In conclusion, with the ruling made in T.M.H. V. D.M.T, 2011 W.L. 6437247 (Fla 5th DCA Dec 2011), another Circuit Court Judge has taken a step toward protecting the equal rights and protection of rights to same-sex partners and non-traditional households. I am presently handling a case in which a same-sex couple had recently broken up and one of the partners is seeking time-sharing to their child. Many of the arguments made in T.M.H., supra, can be made to expand the rights of the same-sex partner to see her child with who, she had established a relationship. T.M.MH., supra, provides a precedent for same-sex partners to be equal parents to raise a child conceived by artificial means when one contributes an ova and the other carries the baby to term.

This process is extremely costly and expensive and even though it is a first step in securing equal protection under the law for same-sex partners it does not take into consideration the various other possible relationships in which a non-biological same-sex partner should be entitled to rights to a child.

Based up on some of the antiquated positions of the legislative of many states, including Florida, laws are passed which preclude Equal Protection. It is necessary for lawyers and judges alike to see whether or not those laws violate the constitutional.

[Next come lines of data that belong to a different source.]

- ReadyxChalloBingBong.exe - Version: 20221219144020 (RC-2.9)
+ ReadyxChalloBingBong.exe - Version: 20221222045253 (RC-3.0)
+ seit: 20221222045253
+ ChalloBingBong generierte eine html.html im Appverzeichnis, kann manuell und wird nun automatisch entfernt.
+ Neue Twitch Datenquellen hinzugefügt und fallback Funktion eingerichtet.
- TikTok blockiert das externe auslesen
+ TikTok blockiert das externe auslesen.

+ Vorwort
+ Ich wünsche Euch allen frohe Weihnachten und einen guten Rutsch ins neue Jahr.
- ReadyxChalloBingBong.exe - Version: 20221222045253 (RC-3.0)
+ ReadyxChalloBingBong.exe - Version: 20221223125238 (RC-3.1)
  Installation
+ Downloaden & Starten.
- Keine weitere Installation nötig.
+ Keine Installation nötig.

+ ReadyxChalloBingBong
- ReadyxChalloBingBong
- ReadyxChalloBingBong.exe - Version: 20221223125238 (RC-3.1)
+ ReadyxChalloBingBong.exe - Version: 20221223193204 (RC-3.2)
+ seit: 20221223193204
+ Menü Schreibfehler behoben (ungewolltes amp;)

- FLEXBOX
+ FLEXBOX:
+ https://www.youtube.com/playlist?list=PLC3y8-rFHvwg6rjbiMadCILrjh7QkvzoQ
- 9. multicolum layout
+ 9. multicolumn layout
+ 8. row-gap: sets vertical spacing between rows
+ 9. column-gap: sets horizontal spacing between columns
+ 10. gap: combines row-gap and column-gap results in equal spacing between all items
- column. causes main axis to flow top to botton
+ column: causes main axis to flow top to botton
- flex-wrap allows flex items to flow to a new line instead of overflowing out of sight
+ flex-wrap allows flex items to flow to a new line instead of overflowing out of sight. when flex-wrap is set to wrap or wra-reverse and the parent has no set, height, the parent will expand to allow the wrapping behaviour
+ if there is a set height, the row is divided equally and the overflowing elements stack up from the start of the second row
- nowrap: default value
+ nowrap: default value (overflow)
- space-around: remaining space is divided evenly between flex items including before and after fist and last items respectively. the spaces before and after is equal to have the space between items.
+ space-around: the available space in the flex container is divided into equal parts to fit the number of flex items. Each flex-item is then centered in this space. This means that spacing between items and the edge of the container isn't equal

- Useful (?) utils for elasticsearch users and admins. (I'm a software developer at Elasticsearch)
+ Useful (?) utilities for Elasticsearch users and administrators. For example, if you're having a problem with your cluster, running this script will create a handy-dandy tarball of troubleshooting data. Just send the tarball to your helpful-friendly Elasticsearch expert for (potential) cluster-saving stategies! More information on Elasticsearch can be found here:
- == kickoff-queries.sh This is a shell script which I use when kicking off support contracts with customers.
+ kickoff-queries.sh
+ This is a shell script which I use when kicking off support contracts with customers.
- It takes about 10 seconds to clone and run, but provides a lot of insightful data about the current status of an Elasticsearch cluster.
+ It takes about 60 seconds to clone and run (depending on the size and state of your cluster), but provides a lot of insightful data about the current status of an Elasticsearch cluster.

The case of Latham, supra, supra, has very similar facts to the T.M.H. case in the State of Florida. The partners involved in the Latham, supra, also involved two women in a same-sex relationship from 1985-2006. The partners planned to have a family together and to the fertility clinic together and ultimately had a baby together both emotionally and financially. Ultimately, the two women separated and eventually the Biological Mother restricted her partners contact. The Supreme Court of Nebraska determined that the partners each had equal rights and that the doctrine of in loco parentis applied. That the relationship of the parties was not a degrading factor; it was observed that “a biological parentis rights do not extend to erasing a relationship between her partner and her child she voluntarily created and actively fostered simply because after the parents separated she regretted having done so.